- YOUR TASK -
Every entry should be transcribed word for word, so that nothing is missing.

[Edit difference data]
※

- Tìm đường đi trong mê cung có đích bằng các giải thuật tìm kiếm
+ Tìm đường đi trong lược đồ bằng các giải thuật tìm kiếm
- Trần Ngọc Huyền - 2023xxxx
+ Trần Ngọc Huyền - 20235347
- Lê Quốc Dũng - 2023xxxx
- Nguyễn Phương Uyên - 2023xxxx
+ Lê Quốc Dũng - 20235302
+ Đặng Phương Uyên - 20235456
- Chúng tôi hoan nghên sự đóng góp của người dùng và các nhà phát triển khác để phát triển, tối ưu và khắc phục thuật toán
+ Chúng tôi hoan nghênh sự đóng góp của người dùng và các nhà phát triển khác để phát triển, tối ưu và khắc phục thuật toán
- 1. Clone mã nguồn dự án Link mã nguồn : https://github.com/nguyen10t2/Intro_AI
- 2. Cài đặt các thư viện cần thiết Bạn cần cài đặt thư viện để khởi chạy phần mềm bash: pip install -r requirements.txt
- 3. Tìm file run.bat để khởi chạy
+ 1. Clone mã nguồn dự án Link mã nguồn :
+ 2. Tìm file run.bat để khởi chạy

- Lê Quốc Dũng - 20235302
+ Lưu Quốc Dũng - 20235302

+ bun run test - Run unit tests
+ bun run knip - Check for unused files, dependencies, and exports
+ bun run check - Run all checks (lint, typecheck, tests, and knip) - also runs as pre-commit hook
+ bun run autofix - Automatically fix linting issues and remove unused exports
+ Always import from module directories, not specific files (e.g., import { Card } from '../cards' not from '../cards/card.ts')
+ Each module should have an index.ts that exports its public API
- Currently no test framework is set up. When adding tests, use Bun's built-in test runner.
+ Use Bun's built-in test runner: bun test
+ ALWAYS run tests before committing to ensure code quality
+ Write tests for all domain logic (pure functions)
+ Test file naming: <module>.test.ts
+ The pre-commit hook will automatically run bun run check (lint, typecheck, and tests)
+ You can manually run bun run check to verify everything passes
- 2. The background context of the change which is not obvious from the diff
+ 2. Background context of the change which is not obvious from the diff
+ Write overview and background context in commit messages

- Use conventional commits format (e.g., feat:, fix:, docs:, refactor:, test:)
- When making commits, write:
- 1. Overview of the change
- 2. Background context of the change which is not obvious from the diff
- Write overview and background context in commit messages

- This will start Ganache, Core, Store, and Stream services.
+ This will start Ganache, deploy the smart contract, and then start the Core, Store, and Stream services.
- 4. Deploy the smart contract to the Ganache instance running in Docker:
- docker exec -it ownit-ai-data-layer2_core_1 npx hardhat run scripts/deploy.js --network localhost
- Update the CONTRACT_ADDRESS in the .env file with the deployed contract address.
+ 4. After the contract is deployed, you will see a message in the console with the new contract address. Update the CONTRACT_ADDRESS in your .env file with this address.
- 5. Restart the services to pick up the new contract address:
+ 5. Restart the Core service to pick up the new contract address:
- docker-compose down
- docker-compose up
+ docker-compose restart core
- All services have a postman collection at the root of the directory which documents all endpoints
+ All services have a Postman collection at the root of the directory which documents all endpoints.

※

- FINISHED TASK -
- Tìm đường đi trong mê cung có đích bằng các giải thuật tìm kiếm
+ Tìm đường đi trong lược đồ bằng các giải thuật tìm kiếm
- Trần Ngọc Huyền - 2023xxxx
+ Trần Ngọc Huyền - 20235347
- Lê Quốc Dũng - 2023xxxx
- Nguyễn Phương Uyên - 2023xxxx
+ Lê Quốc Dũng - 20235302
+ Đặng Phương Uyên - 20235456
- Chúng tôi hoan nghên sự đóng góp của người dùng và các nhà phát triển khác để phát triển, tối ưu và khắc phục thuật toán
+ Chúng tôi hoan nghênh sự đóng góp của người dùng và các nhà phát triển khác để phát triển, tối ưu và khắc phục thuật toán
- 1. Clone mã nguồn dự án Link mã nguồn : https://github.com/nguyen10t2/Intro_AI
- 2. Cài đặt các thư viện cần thiết Bạn cần cài đặt thư viện để khởi chạy phần mềm bash: pip install -r requirements.txt
- 3. Tìm file run.bat để khởi chạy
+ 1. Clone mã nguồn dự án Link mã nguồn :
+ 2. Tìm file run.bat để khởi chạy

- Lê Quốc Dũng - 20235302
+ Lưu Quốc Dũng - 20235302

+ bun run test - Run unit tests
+ bun run knip - Check for unused files, dependencies, and exports
+ bun run check - Run all checks (lint, typecheck, tests, and knip) - also runs as pre-commit hook
+ bun run autofix - Automatically fix linting issues and remove unused exports
+ Always import from module directories, not specific files (e.g., import { Card } from '../cards' not from '../cards/card.ts')
+ Each module should have an index.ts that exports its public API
- Currently no test framework is set up. When adding tests, use Bun's built-in test runner.
+ Use Bun's built-in test runner: bun test
+ ALWAYS run tests before committing to ensure code quality
+ Write tests for all domain logic (pure functions)
+ Test file naming: <module>.test.ts
+ The pre-commit hook will automatically run bun run check (lint, typecheck, and tests)
+ You can manually run bun run check to verify everything passes
- 2. The background context of the change which is not obvious from the diff
+ 2. Background context of the change which is not obvious from the diff
+ Write overview and background context in commit messages

- Use conventional commits format (e.g., feat:, fix:, docs:, refactor:, test:)
- When making commits, write:
- 1. Overview of the change
- 2. Background context of the change which is not obvious from the diff
- Write overview and background context in commit messages

- This will start Ganache, Core, Store, and Stream services.
+ This will start Ganache, deploy the smart contract, and then start the Core, Store, and Stream services.
- 4. Deploy the smart contract to the Ganache instance running in Docker:
- docker exec -it ownit-ai-data-layer2_core_1 npx hardhat run scripts/deploy.js --network localhost
- Update the CONTRACT_ADDRESS in the .env file with the deployed contract address.
+ 4. After the contract is deployed, you will see a message in the console with the new contract address. Update the CONTRACT_ADDRESS in your .env file with this address.
- 5. Restart the services to pick up the new contract address:
+ 5. Restart the Core service to pick up the new contract address:
- docker-compose down
- docker-compose up
+ docker-compose restart core
- All services have a postman collection at the root of the directory which documents all endpoints
+ All services have a Postman collection at the root of the directory which documents all endpoints.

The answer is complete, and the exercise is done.